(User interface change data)

_ _ _

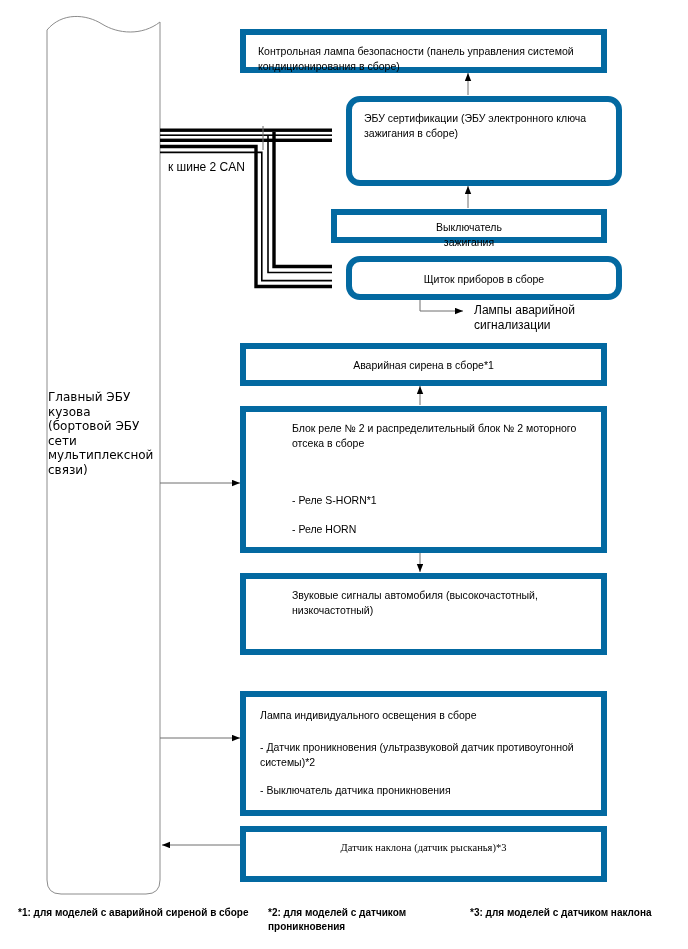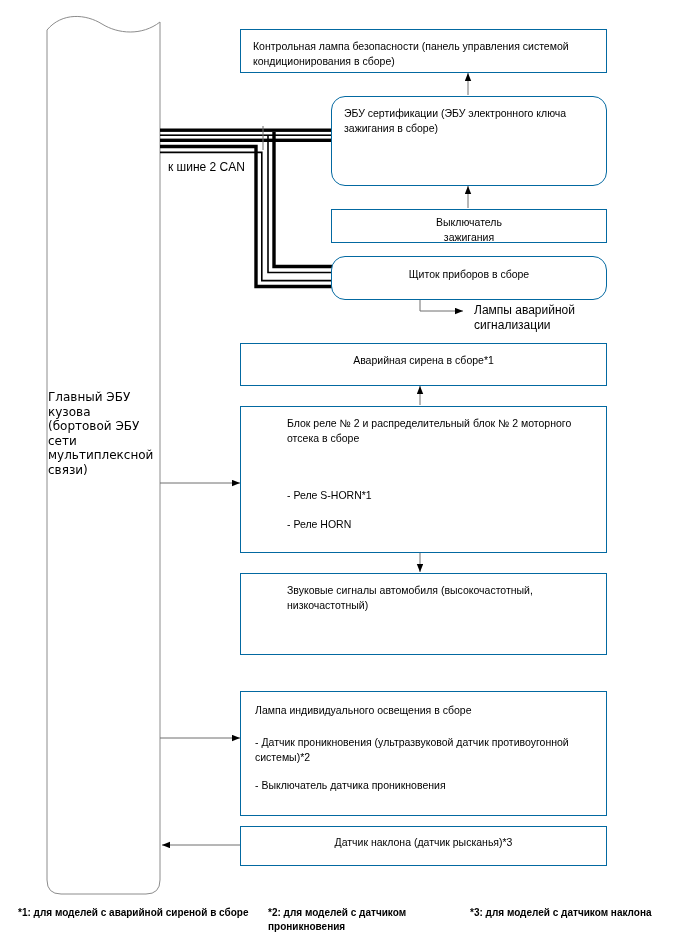--- a/index.html
+++ b/index.html
@@ -29,7 +29,7 @@
   .node {
     position: absolute;
     box-sizing: border-box;
-    border: 1px solid #0369a1;
+    border: 6px solid #0369a1;
     background: #ffffff;
     font-size: 10.5px;
     line-height: 15px;

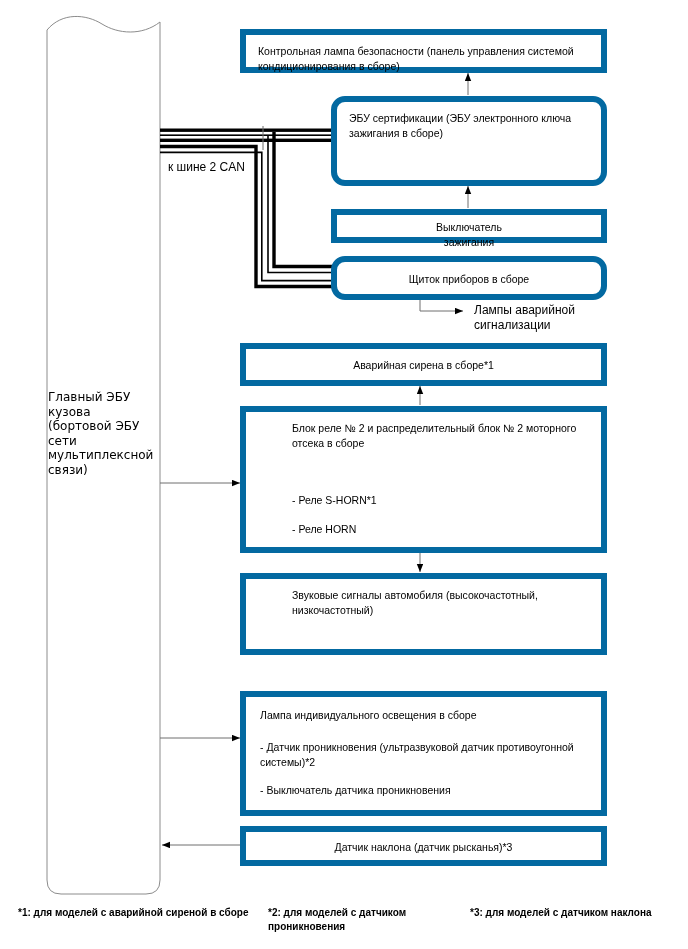--- a/index.html
+++ b/index.html
@@ -37,6 +37,7 @@
   }
   .node.rounded {
     border-radius: 14px;
+    margin-left: 15px;
   }
   .node .pad {
     padding: 9px 12px 0 12px;

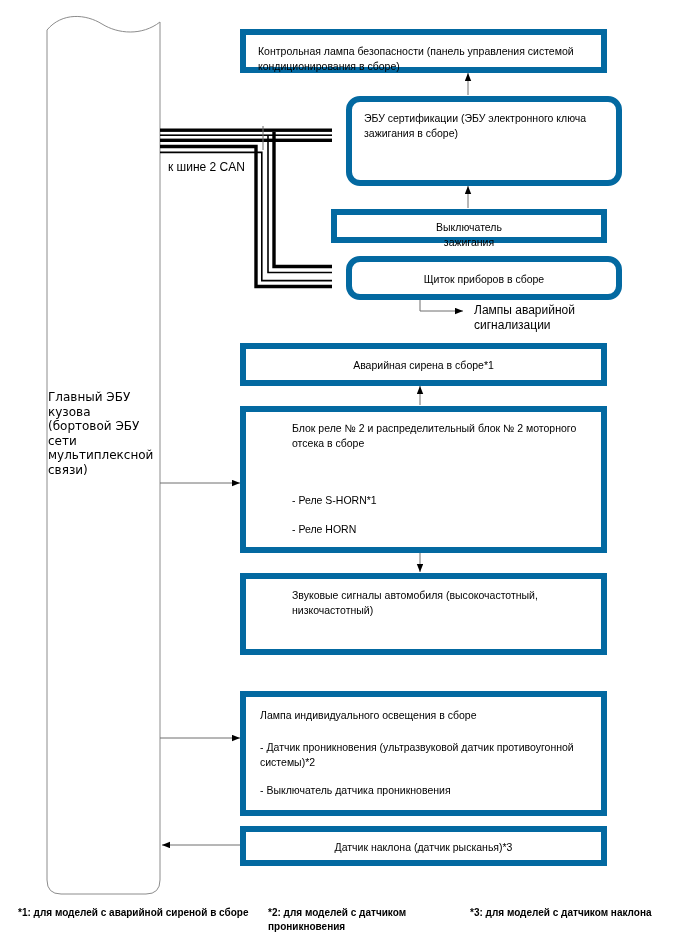--- a/index.html
+++ b/index.html
@@ -178,7 +178,7 @@
     <div class="pad indent-sm" style="padding-top:13px;">- Выключатель датчика проникновения</div>
   </div>
 
-  <div class="node" style="left:240px; top:826px; width:367px; height:40px;">
+  <div class="node" style="left:240px; top:826px; width:367px; height:56px;font-family:Liberation Serif, serif;">
     <div class="pad center" style="padding-top:8px;">Датчик наклона (датчик рысканья)*3</div>
   </div>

_ _ _

A single figure, please: the number of lines in the data that hold the string "node".

▸ **Expected output**
5